Los responsables, sostuvo Claudia, son tres chicos de 10 o 12 años que, avalados por sus padres, matan con gomeras a los verdes plumíferos. Contó además que las cotorras que caían vivas eran vendidas a diez pesos cada uno. Los que morían, eran lanzadas a los perros. “Era impresionante ver cómo disfrutaban de ver el espectáculo sangriento, cuando mataban a los loros”.
Claudia contó que se enteró que los chicos vendían las cotorras porque vio cuando una vecina se acercó a los chicos y reclamó que le devolvieran el dinero porque uno de los pájaros vendidos se había muerto.

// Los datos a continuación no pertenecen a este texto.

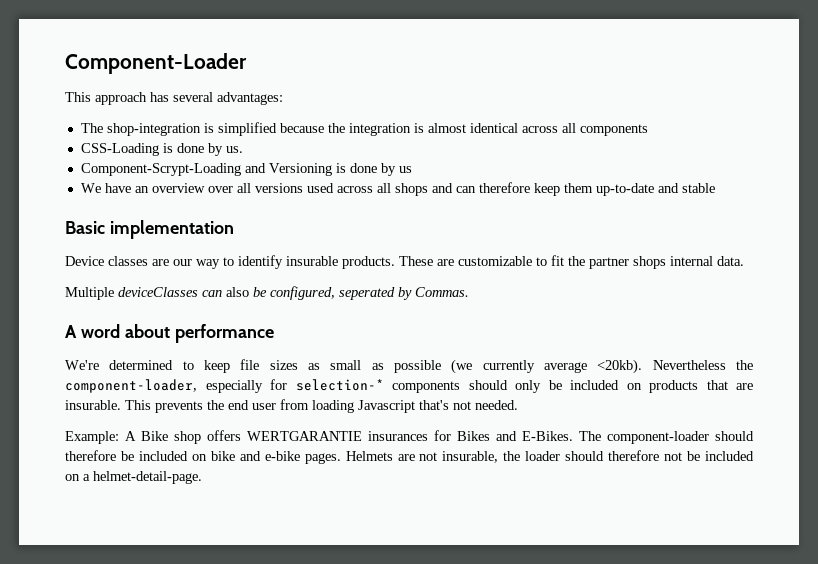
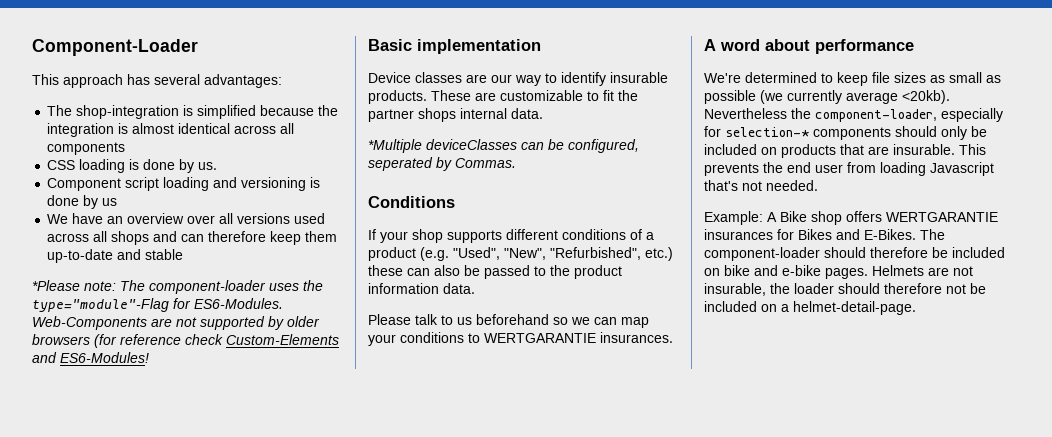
[80,143,159,156] CSS-Loading -> [47,159,126,173] CSS loading
[80,163,332,176] Component-Scrypt-Loading and Versioning -> [47,177,307,191] Component script loading and versioning
(715, 188) none -> [32,280,323,294] [32,298,283,312] [32,316,320,330] [32,334,339,348] [32,352,149,363] // *Please note: The component-loader uses the type="module"-Flag for ES6-Modules. Web-Components are not supported by older browsers (for reference check Custom-Elements and ES6-Modules!
[65,287,114,300] Multiple -> [368,139,422,153] *Multiple
[226,287,249,297] also -> (544, 146) none
(469, 292) none -> [368,196,455,208] [368,229,654,243] [368,247,673,261] [368,265,622,279] [368,283,475,294] [368,314,649,328] [368,332,673,346] // Conditions // If your shop supports different conditions of a product (e.g. "Used", "New", "Refurbished", etc.) these can also be passed to the product information data. // Please talk to us beforehand so we can map your conditions to WERTGARANTIE insurances.

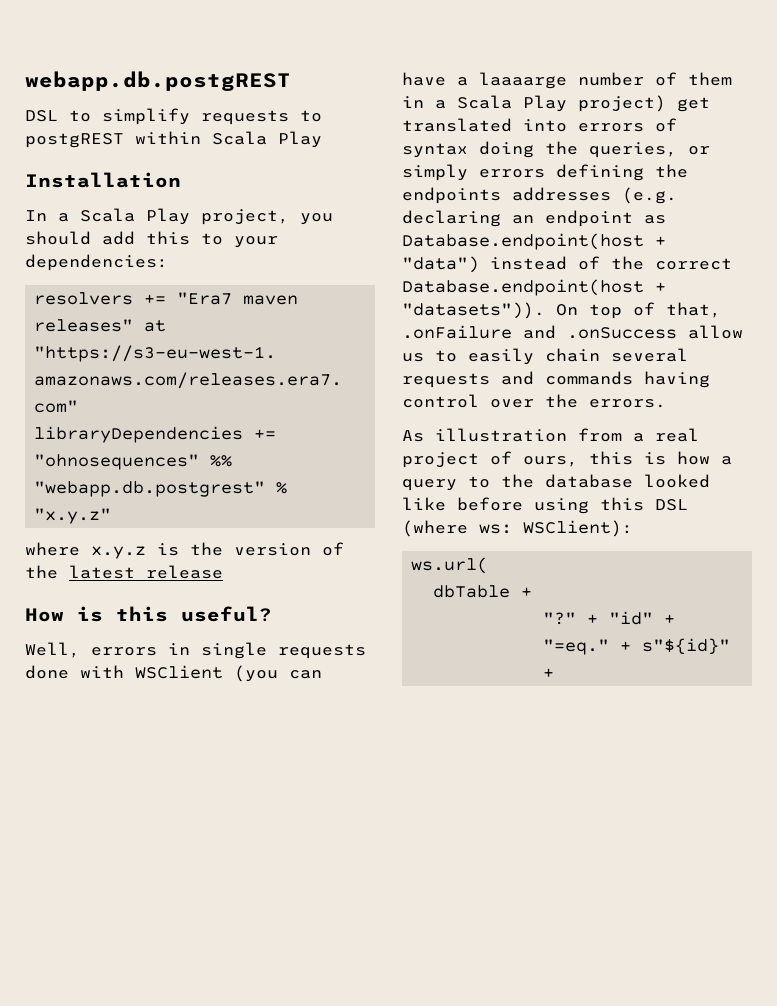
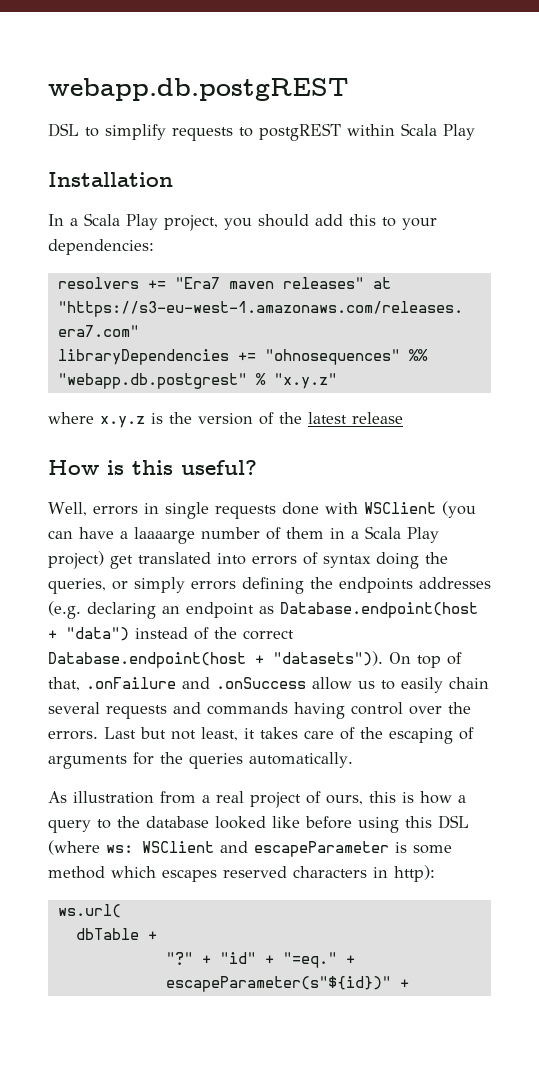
(666, 403) none -> [104,727,474,744] [48,752,353,769] Last but not least, it takes care of the escaping of arguments for the queries automatically.
[523,520,633,537] WSClient): -> [142,841,452,857] [48,865,435,882] WSClient and escapeParameter is some method which escapes reserved characters in http):
[642,638,731,655] s"${id}" -> [165,976,391,992] escapeParameter(s"${id})"

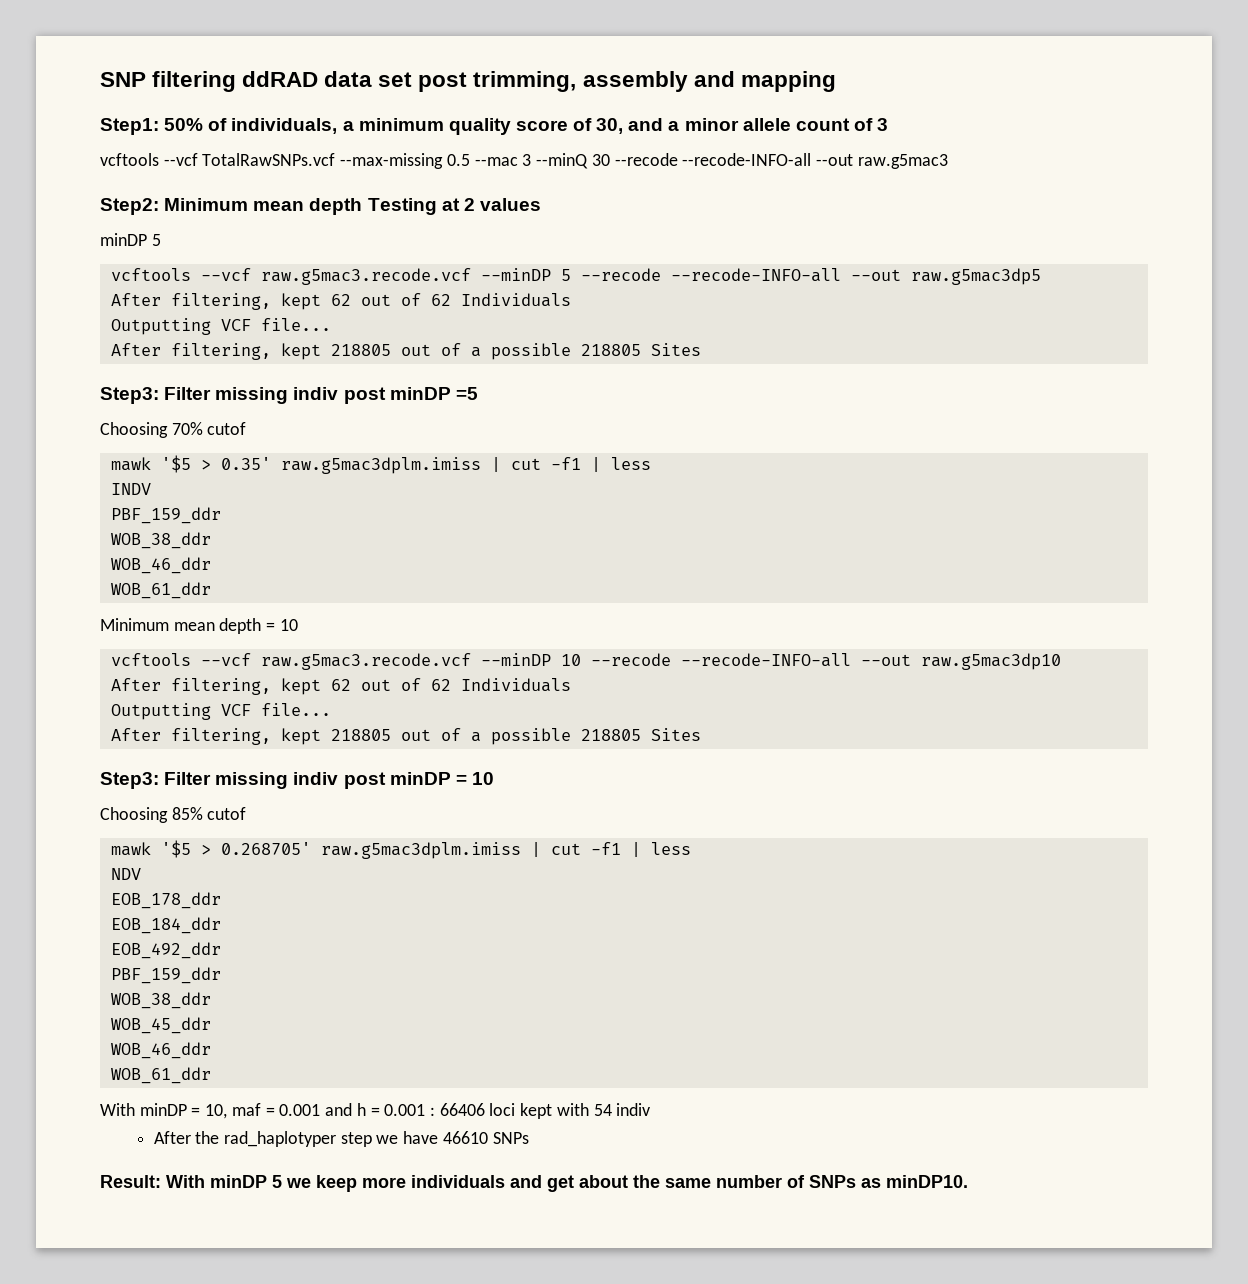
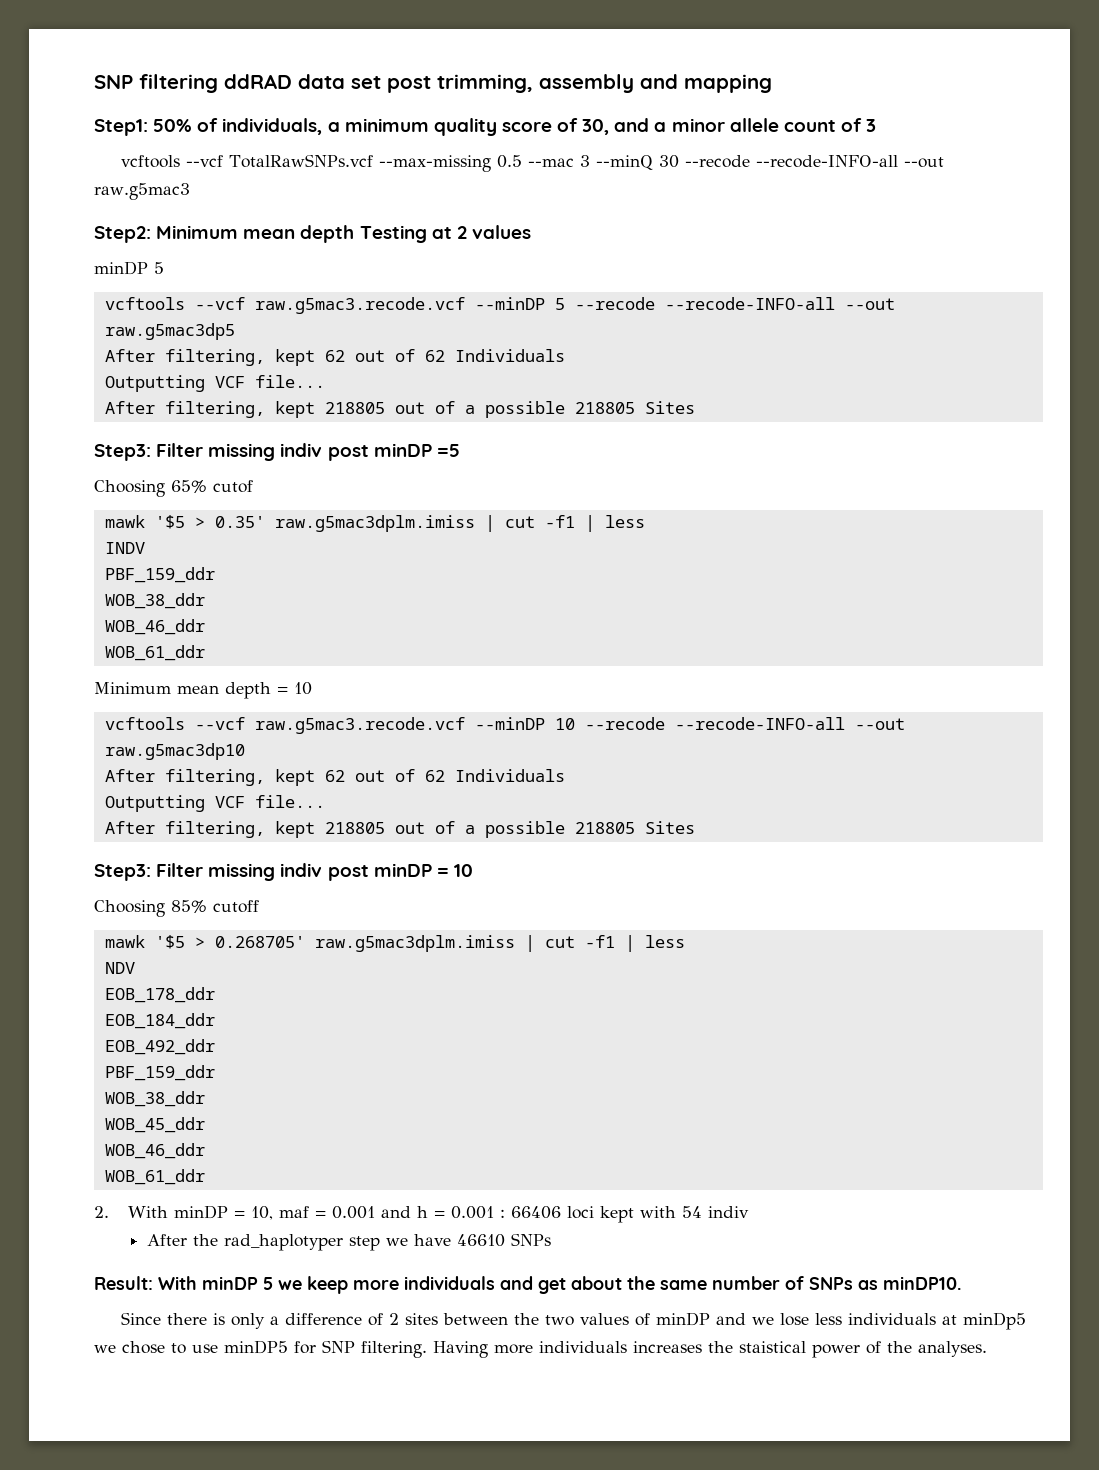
[171,422,203,435] 70% -> [171,480,207,493] 65%
[207,807,247,820] cutof -> [213,900,259,913] cutoff
(211, 1075) none -> [94,1206,109,1218] 2.
(968, 1181) none -> [121,1312,1027,1330] [94,1340,987,1358] // Since there is only a difference of 2 sites between the two values of minDP and we lose less individuals at minDp5 we chose to use minDP5 for SNP filtering. Having more individuals increases the staistical power of the analyses.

Los vecinos del barrio mostraron su indignación y ante la complicidad de los padres, recurrieron a la Municipalidad en dónde no encontraron la mejor respuesta. “Nos dijeron que no había legislación al respecto, que dejáramos que los chicos se divirtieran”, contó Claudia.
La solución parcial la encontraron cuando recurrieron a la Universidad del Comahue e investigadores que trabajaban, justamente, en el tema de las cotorras en la ciudad, acudieron al barrio y esto provocó que menguara la caza. “Los chicos se asustaron cuando vieron la camioneta y la gente que llegó”, comentó Claudia. Esto sucedió el último jueves y aguardan con atención cuál será la reacción de estos chicos cuando vuelvan loros al barrio.
Además, la vecina se ocupó de realizar una tarea de concientización en el barrio. “Hice carteles informativos marcando que es ilegal la caza de cotorras, y pegó el tema, mucha gente me aclaró que no sabía que no se podían cazar”, señaló.
La cachaña
La cotorra protagonista del relato de los vecinos del barrio 130 viviendas es la Cachaña que habita la zona cordillerana de Patagonia, desde la Provincia de Neuquén hasta Tierra del Fuego. Por lo tanto tiene el privilegio de ser el loro más austral del mundo.
La coloración de la Cachaña es verde. Las plumas de la corona y de la espalda están ribeteadas de negro. Sus alas tienen tonalidades azul metalizado. La cola es rojiza oscura como así también una mancha ventral. El pico es ganchudo, ancho y corto.
La cachaña anida en los huecos de las lengas, su población está disminuyendo probablemente por la depredación humana.